Linking people with recorded names can be a real challenge in Aboriginal and Torres Strait Islander family history research. Your ancestor may have used or been known by many names throughout their life such as:

  • a traditional name
  • a kinship name
  • a European first name and/or surname, sometimes the name of the pastoral station where they worked
  • a nickname.

Their name may also have changed with marriage, partnerships, adoption or fostering.

It was common for people to use names that were different from the names they were given at birth. Even today family members might use a name that’s different from the one listed on official documentation. For example, Vera Lillian at birth might have been known as Lillian (or Lily, Lilli, Lilly and Lillie) throughout her life. Or a woman known as Mary Jane might have been named Janet May at birth. 

Sometimes people chose to change their names and to use different names in different circumstances. But often names were changed by employers or missionaries or when a child was removed to a foster home or training institution. Indigenous people who performed in rodeos or boxing tents may have been given ‘stage names’.

In your family history research you are highly likely to find a range of different names for the same person. You will also probably find some unexpected variations in the spellings of names, especially in older documents.

Spelling mistakes

You may find that some of the problems with names are caused by spelling mistakes. Until very late in the nineteenth century few people could read and write and names were often written down as they sounded. The result was a lot of errors.

Indigenous names were written down in different ways by different Europeans.
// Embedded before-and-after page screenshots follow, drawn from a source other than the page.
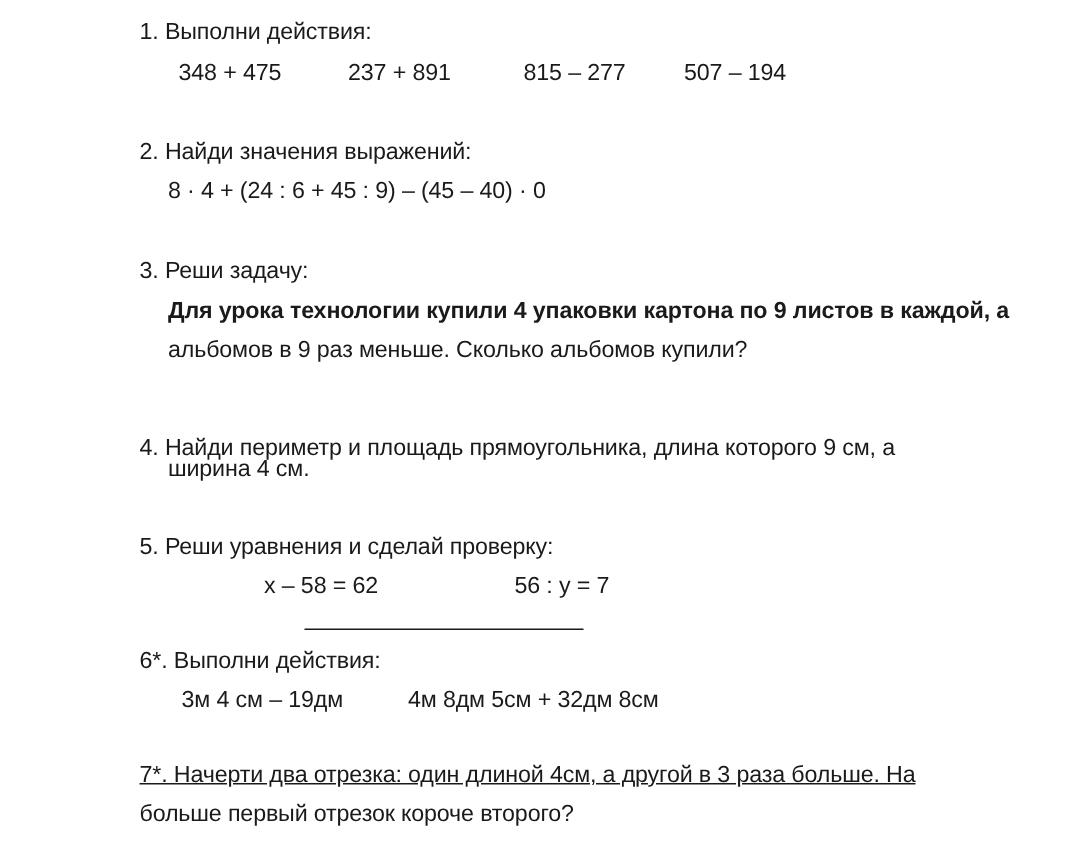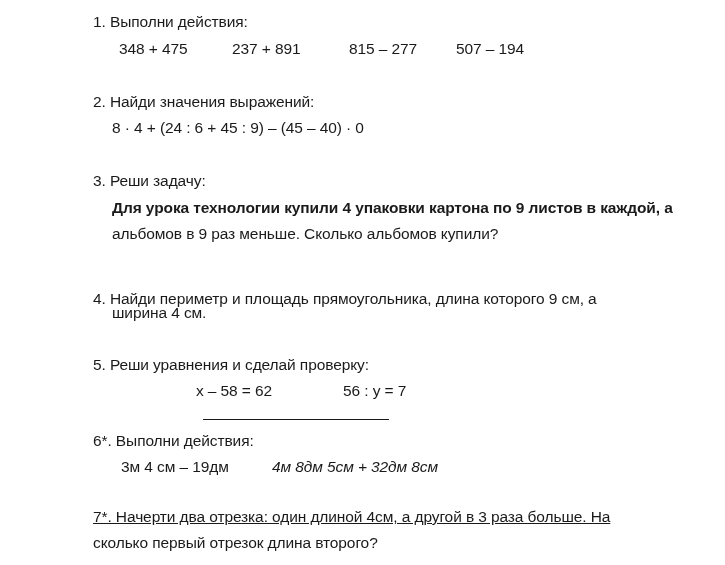--- a/index.html
+++ b/index.html
@@ -43,22 +43,22 @@
 <div class="line expr" style="left:112px; top:118px;">8 · 4 + (24 : 6 + 45 : 9) –  (45 – 40) · 0</div>
 
 <div class="line heading" style="left:93px; top:171px;">3. Реши задачу:</div>
 <div class="line" style="left:112px; top:198px;font-weight:bold;">Для урока технологии купили 4 упаковки картона по 9 листов в каждой, а</div>
 <div class="line" style="left:112px; top:224px;">альбомов в 9 раз меньше. Сколько альбомов купили?</div>
 
 <div class="line" style="left:93px; top:277px;margin-top:12px;">4. Найди периметр и площадь прямоугольника, длина которого 9 см, а</div>
 <div class="line" style="left:112px; top:303px;">ширина 4 см.</div>
 
 <div class="line heading" style="left:93px; top:355px;">5. Реши уравнения и сделай проверку:</div>
-<div class="line expr" style="left:196px; top:381px;">x – 58 = 62</div>
+<div class="line expr" style="left:176px; top:381px;">x – 58 = 62</div>
 <div class="line expr" style="left:343px; top:381px;">56 : y = 7</div>
 <div class="sep-line" style="left:203px; top:419px; width:186px;"></div>
 
 <div class="line heading" style="left:93px; top:431px;">6*. Выполни действия:</div>
 <div class="line expr" style="left:121px; top:457px;">3м 4 см – 19дм</div>
-<div class="line expr" style="left:272px; top:457px;font-style:italic;">4м 8дм 5см + 32дм 8см</div>
+<div class="line expr" style="left:272px; top:457px;">4м 8дм 5см + 32дм 8см</div>
 
 <div class="line" style="left:93px; top:507px;text-decoration:underline;">7*. Начерти два отрезка: один длиной 4см, а другой в 3 раза больше. На</div>
-<div class="line" style="left:93px; top:533px;">сколько первый отрезок длина второго?</div>
+<div class="line" style="left:93px; top:533px;">больше первый отрезок короче второго?</div>
 
 </body></html>

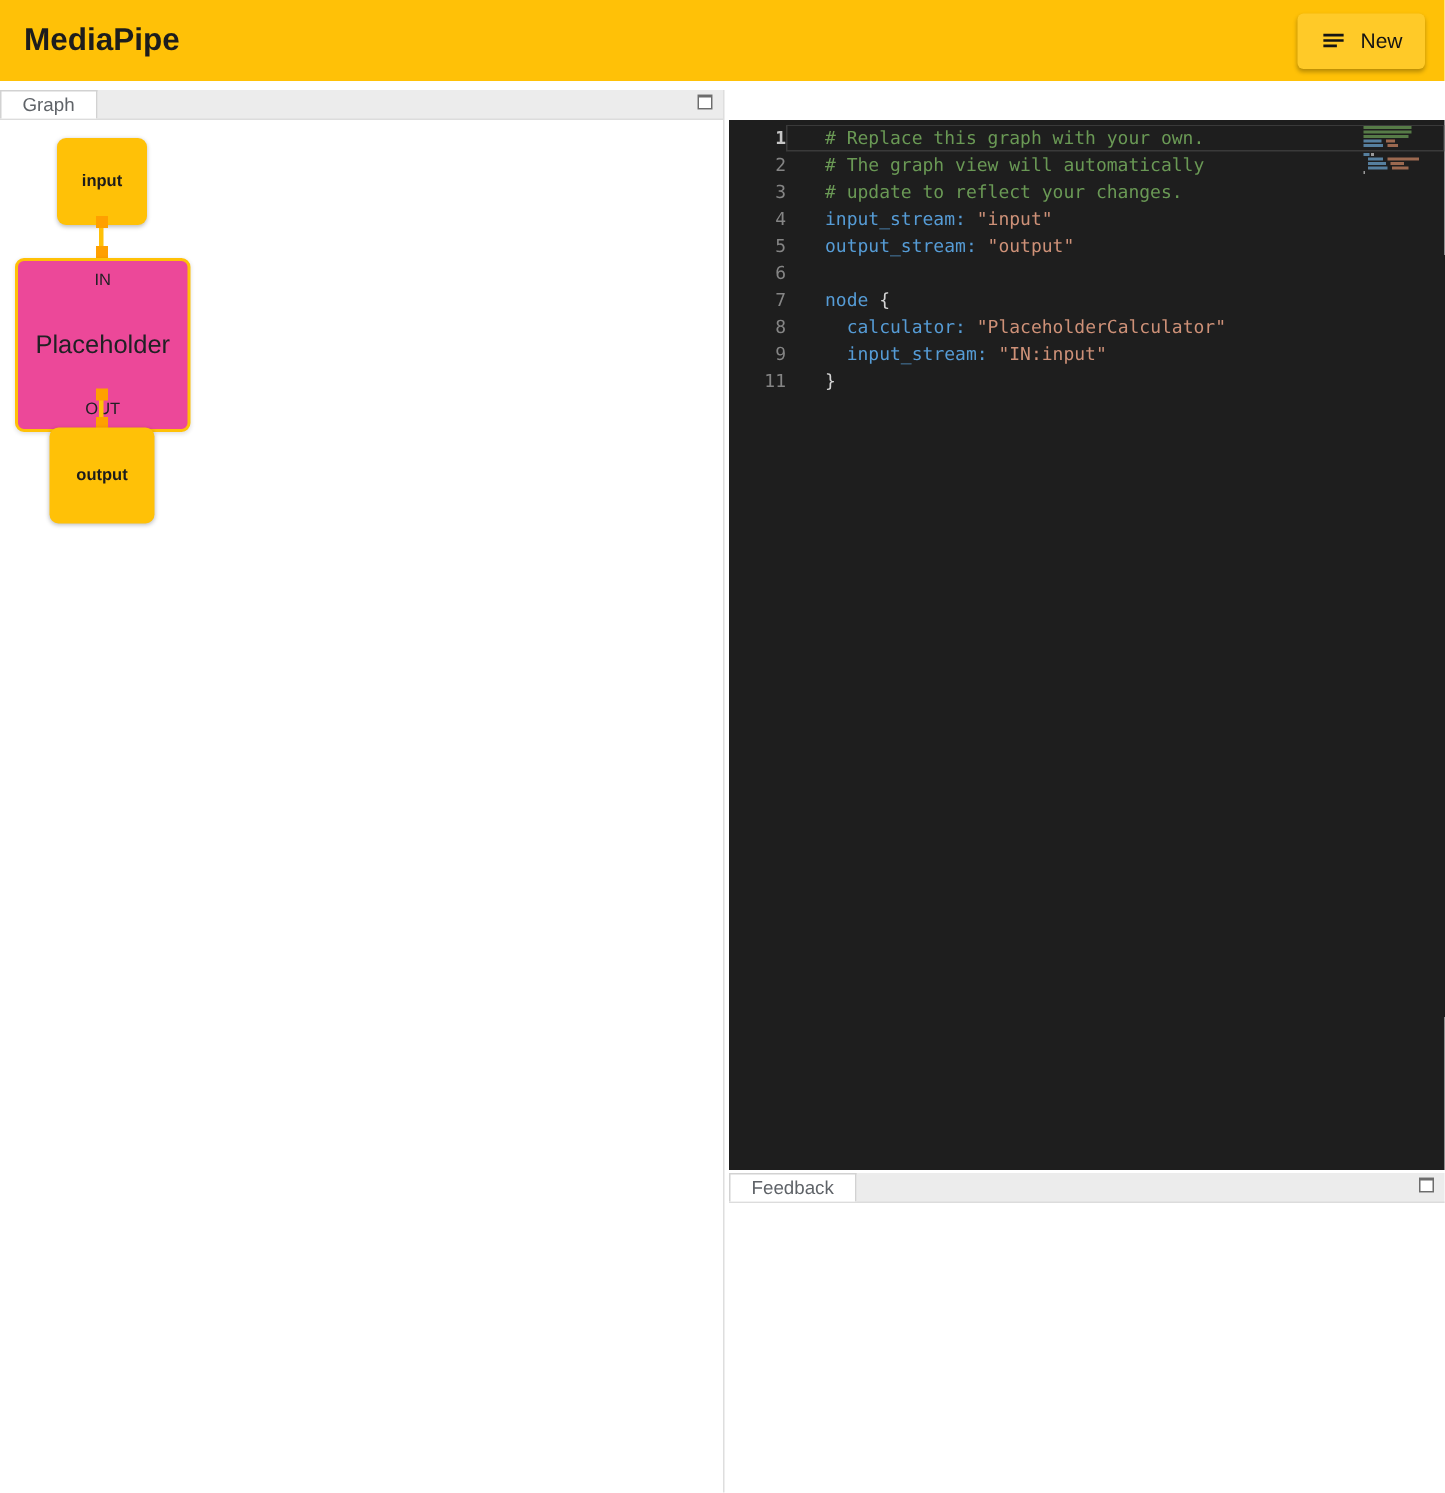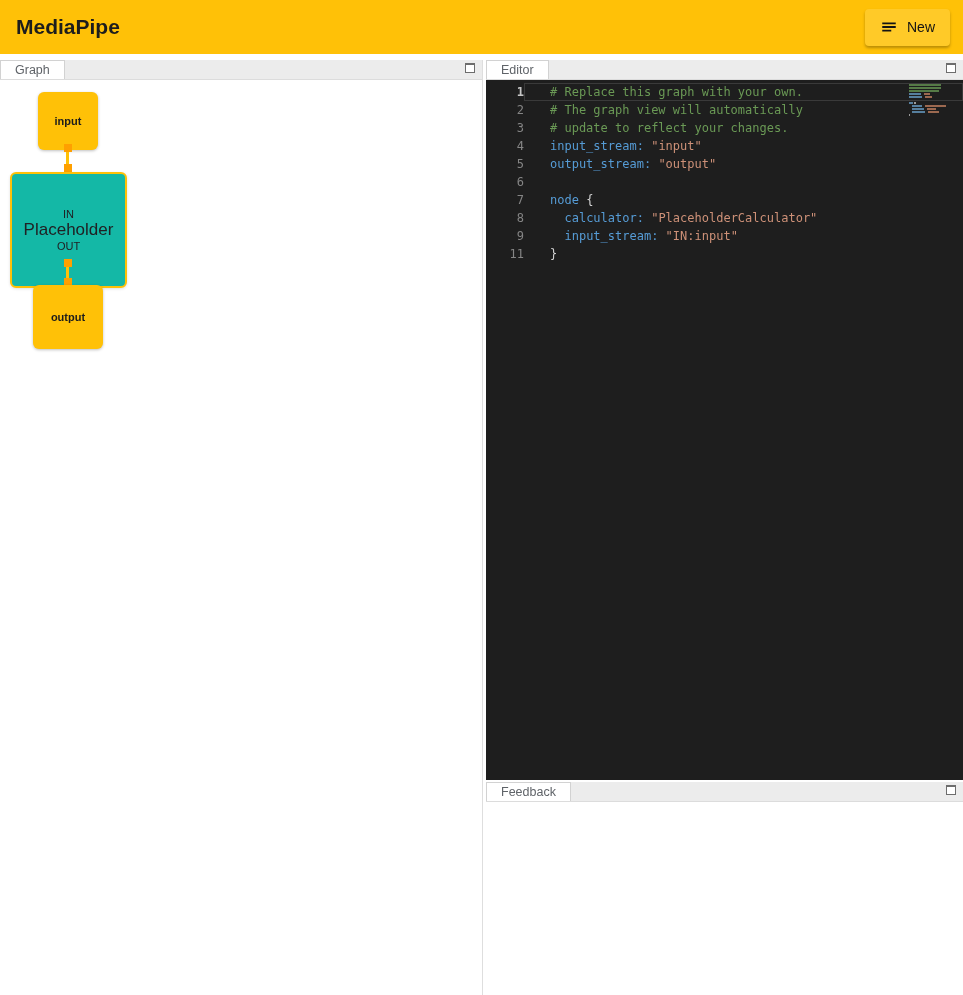--- a/index.html
+++ b/index.html
@@ -30,22 +30,22 @@
     border:1px solid #6d6d6d; border-top-width:2px; background:#fff; cursor:pointer; }
 
   
   .graph-canvas { position:relative; width:100%; height:calc(100% - 20px); background:#fff; }
   .gnode { position:absolute; background:var(--accent,#FFC107); border-radius:6px;
     display:flex; align-items:center; justify-content:center;
     font-weight:700; font-size:11px; color:#1c1c1c; box-shadow:0 1px 3px rgba(0,0,0,0.25); cursor:pointer; }
   .input-node  { left:38px; top:12px;  width:60px; height:58px; }
   .output-node { left:33px; top:205px; width:70px; height:64px; }
   .pnode { position:absolute; left:10px; top:92px; width:117px; height:116px;
-    background:#14b8a6; border:2px solid var(--accent,#FFC107); border-radius:6px;
-    display:flex; flex-direction:column; align-items:center; justify-content:center;
+    background:#ec4899; border:2px solid var(--accent,#FFC107); border-radius:6px;
+    display:flex; flex-direction:column; align-items:center; justify-content:space-between;
     padding:7px 0; box-shadow:0 1px 3px rgba(0,0,0,0.12); cursor:pointer; }
   .port-label { font-size:11px; color:#202124; }
   .pname { font-size:17px; color:#202124; }
   .edge-line { position:absolute; left:66px; width:3px; background:var(--accent,#FFC107); }
   .edge1-line { top:68px;  height:26px; }
   .edge2-line { top:184px; height:23px; }
   .port-sq { position:absolute; left:64px; width:8px; height:8px; background:#FFA000; }
   .sq1 { top:64px; }  .sq2 { top:84px; }
   .sq3 { top:179px; } .sq4 { top:198px; }
 
@@ -109,26 +109,20 @@
 
     <span class="edge-line edge2-line"></span>
     <span class="port-sq sq3"></span>
     <span class="port-sq sq4"></span>
 
     <div class="gnode output-node">output</div>
   </div>
 </section>
 
 <section class="panel editor-panel">
-  <div class="tab-bar">
-    <div class="tab">
-      <span>Editor</span>
-    </div>
-    <span class="maximize"></span>
-  </div>
   <div class="editor">
     <div class="code-lines">
         <div class="code-line current">
           <span class="line-num">1</span>
           <span class="line-content"><span class="tok-comment"># Replace this graph with your own.</span></span>
         </div>
         <div class="code-line">
           <span class="line-num">2</span>
           <span class="line-content"><span class="tok-comment"># The graph view will automatically</span></span>
         </div>

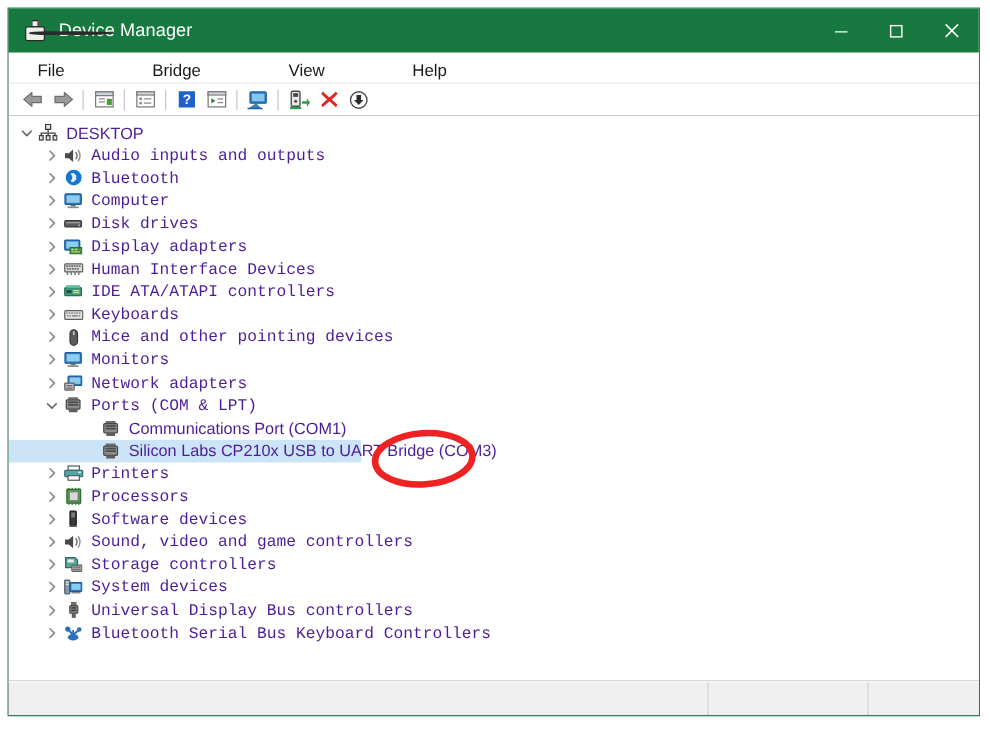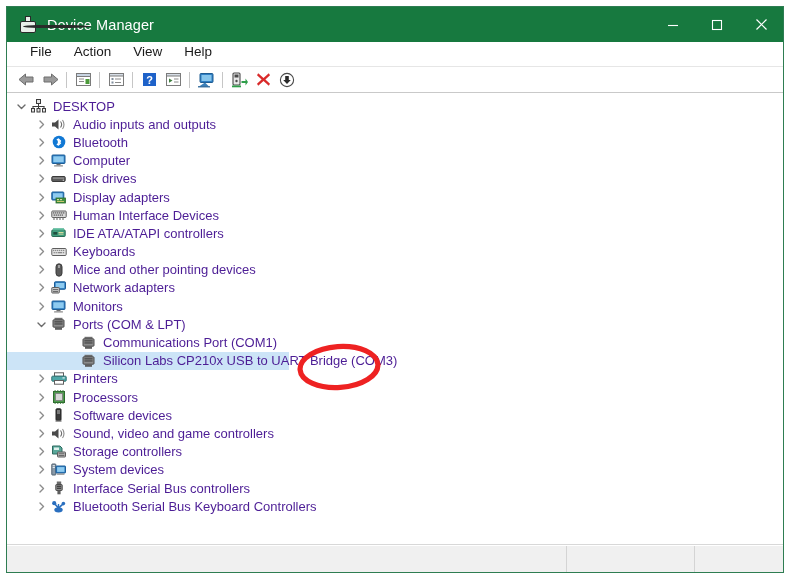--- a/index.html
+++ b/index.html
@@ -50,22 +50,23 @@
   .winbtns{position:absolute;right:0;top:0;height:35px;display:flex;}
   .winbtn{
     width:44px;height:35px;display:flex;align-items:center;justify-content:center;
     color:#ffffff;
   }
   .winbtn svg{display:block;}
 
   
   .menubar{
     height:24px;flex:0 0 24px;background:#ffffff;
-    display:flex;align-items:flex-start;padding-left:12px;
+    display:flex;align-items:flex-end;padding-left:12px;
     border-bottom:1px solid #e6e6e6;
+    gap:48px;
   }
   .menuitem{
     font-size:13.5px;color:#1a1a1a;padding:2px 11px;
   }
 
   
   .toolbar{
     height:25px;flex:0 0 25px;background:#ffffff;
     display:flex;align-items:center;padding-left:7px;
     border-bottom:1px solid #c9c9c9;
@@ -97,21 +98,21 @@
     display:flex;align-items:center;justify-content:center;
   }
   .row .label{padding-right:5px;}
   .row.selected .sel{
     position:absolute;left:0;top:0;height:18.2px;background:#cce4f7;z-index:0;
   }
   .row.selected .chev,.row.selected .icon,.row.selected .label{position:relative;z-index:1;}
 
   
   .d0{padding-left:8px;}
-  .d1{padding-left:28px;}
+  .d1{padding-left:28px;font-family:Liberation Mono, monospace;}
   .d2{padding-left:58px;align-items:center;}
 
   
   .statusbar{
     height:26px;flex:0 0 26px;background:#f0f0f0;display:flex;align-items:stretch;
     border-top:1px solid #ffffff;
   }
   .sb-pane{height:100%;border-right:1px solid #d4d4d4;box-sizing:border-box;}
   .sb-pane.p1{flex:0 0 560px;}
   .sb-pane.p2{flex:0 0 128px;}
@@ -153,21 +154,21 @@
           <svg width="13" height="13" viewBox="0 0 13 13">
             <line x1="1.5" y1="1.5" x2="11.5" y2="11.5" stroke="#ffffff" stroke-width="1.2"></line>
             <line x1="11.5" y1="1.5" x2="1.5" y2="11.5" stroke="#ffffff" stroke-width="1.2"></line>
           </svg>
         </div>
       </div>
     </div>
 
     <div class="menubar">
       <div class="menuitem">File</div>
-      <div class="menuitem">Action</div>
+      <div class="menuitem">Bridge</div>
       <div class="menuitem">View</div>
       <div class="menuitem">Help</div>
     </div>
 
     <div class="toolbar">
 
       <div class="tb-item">
         <svg width="19" height="15" viewBox="0 0 19 15">
           <path d="M8.5 2 L2 7.5 L8.5 13 L8.5 10 L16 10 L16 5 L8.5 5 Z" fill="#9a9a9a" stroke="#6e6e6e" stroke-width="1" stroke-linejoin="round"></path>
         </svg>
@@ -458,45 +459,45 @@
         </div>
 
         <div class="row d1">
           <span class="chev">
             <svg width="11" height="11" viewBox="0 0 11 11">
                 <path d="M4 2 L7.5 5.5 L4 9" fill="none" stroke="#8c8c8c" stroke-width="1.4" stroke-linecap="round" stroke-linejoin="round"></path>
               </svg>
           </span>
           <span class="icon">
             <svg width="15" height="13" viewBox="0 0 15 13">
+              <rect x="1" y="1" width="13" height="8.5" rx="0.8" fill="#2f7fc4" stroke="#1c5d96" stroke-width="1"></rect>
+              <rect x="2.3" y="2.3" width="10.4" height="5.9" fill="#8ecbf0"></rect>
+              <rect x="5.5" y="9.8" width="4" height="1.4" fill="#6b6b6b"></rect>
+              <rect x="3" y="11.2" width="9" height="1.3" rx="0.5" fill="#8c8c8c"></rect>
+            </svg>
+          </span>
+          <span class="label">Monitors</span>
+        </div>
+
+        <div class="row d1">
+          <span class="chev">
+            <svg width="11" height="11" viewBox="0 0 11 11">
+                <path d="M4 2 L7.5 5.5 L4 9" fill="none" stroke="#8c8c8c" stroke-width="1.4" stroke-linecap="round" stroke-linejoin="round"></path>
+              </svg>
+          </span>
+          <span class="icon">
+            <svg width="15" height="13" viewBox="0 0 15 13">
               <rect x="3.5" y="0.8" width="11" height="7.5" rx="0.8" fill="#2f7fc4" stroke="#1c5d96" stroke-width="1"></rect>
               <rect x="4.7" y="2" width="8.6" height="5.1" fill="#8ecbf0"></rect>
               <rect x="0.8" y="6.5" width="7.5" height="5.5" rx="0.6" fill="#c8c8c8" stroke="#5e5e5e" stroke-width="1"></rect>
               <rect x="2" y="8" width="5" height="1.1" fill="#6b6b6b"></rect>
               <rect x="2" y="10" width="5" height="1.1" fill="#6b6b6b"></rect>
             </svg>
           </span>
           <span class="label">Network adapters</span>
-        </div>
-
-        <div class="row d1">
-          <span class="chev">
-            <svg width="11" height="11" viewBox="0 0 11 11">
-                <path d="M4 2 L7.5 5.5 L4 9" fill="none" stroke="#8c8c8c" stroke-width="1.4" stroke-linecap="round" stroke-linejoin="round"></path>
-              </svg>
-          </span>
-          <span class="icon">
-            <svg width="15" height="13" viewBox="0 0 15 13">
-              <rect x="1" y="1" width="13" height="8.5" rx="0.8" fill="#2f7fc4" stroke="#1c5d96" stroke-width="1"></rect>
-              <rect x="2.3" y="2.3" width="10.4" height="5.9" fill="#8ecbf0"></rect>
-              <rect x="5.5" y="9.8" width="4" height="1.4" fill="#6b6b6b"></rect>
-              <rect x="3" y="11.2" width="9" height="1.3" rx="0.5" fill="#8c8c8c"></rect>
-            </svg>
-          </span>
-          <span class="label">Monitors</span>
         </div>
 
         <div class="row d1">
           <span class="chev">
             <svg width="11" height="11" viewBox="0 0 11 11">
                 <path d="M2 4 L5.5 7.5 L9 4" fill="none" stroke="#6b6b6b" stroke-width="1.4" stroke-linecap="round" stroke-linejoin="round"></path>
               </svg>
           </span>
           <span class="icon">
             <svg width="13" height="14" viewBox="0 0 13 14">
@@ -659,21 +660,21 @@
           </span>
           <span class="icon">
             <svg width="10" height="14" viewBox="0 0 10 14">
               <rect x="2.8" y="0.5" width="4.4" height="3" fill="#6b6b6b"></rect>
               <rect x="1.8" y="3.5" width="6.4" height="6" rx="0.7" fill="#8c8c8c" stroke="#4a4a4a" stroke-width="1"></rect>
               <rect x="3" y="4.7" width="4" height="1.2" fill="#3a3a3a"></rect>
               <rect x="3" y="6.7" width="4" height="1.2" fill="#3a3a3a"></rect>
               <rect x="3.4" y="9.5" width="3.2" height="3.8" fill="#5e5e5e"></rect>
             </svg>
           </span>
-          <span class="label">Interface Serial Bus controllers</span>
+          <span class="label">Universal Display Bus controllers</span>
         </div>
 
         <div class="row d1">
           <span class="chev">
             <svg width="11" height="11" viewBox="0 0 11 11">
                 <path d="M4 2 L7.5 5.5 L4 9" fill="none" stroke="#8c8c8c" stroke-width="1.4" stroke-linecap="round" stroke-linejoin="round"></path>
               </svg>
           </span>
           <span class="icon">
             <svg width="16" height="13" viewBox="0 0 16 13">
For example, an English station manager and a German missionary would spell the same Indigenous name differently because they spoke a different language themselves and heard Indigenous languages through the filter of their own language. 

Also common English given names were sometimes abbreviated. For example, Chas for Charles, Geo. for George and Wm for William. Search Wikipedia for a useful list of ‘abbreviations for English given names’.

When you are looking for records about your ancestor, it is important to check every known name, nickname and every possible spelling variation you can imagine.  When you take notes or compile your own family tree, write people’s names out in full and record any variations.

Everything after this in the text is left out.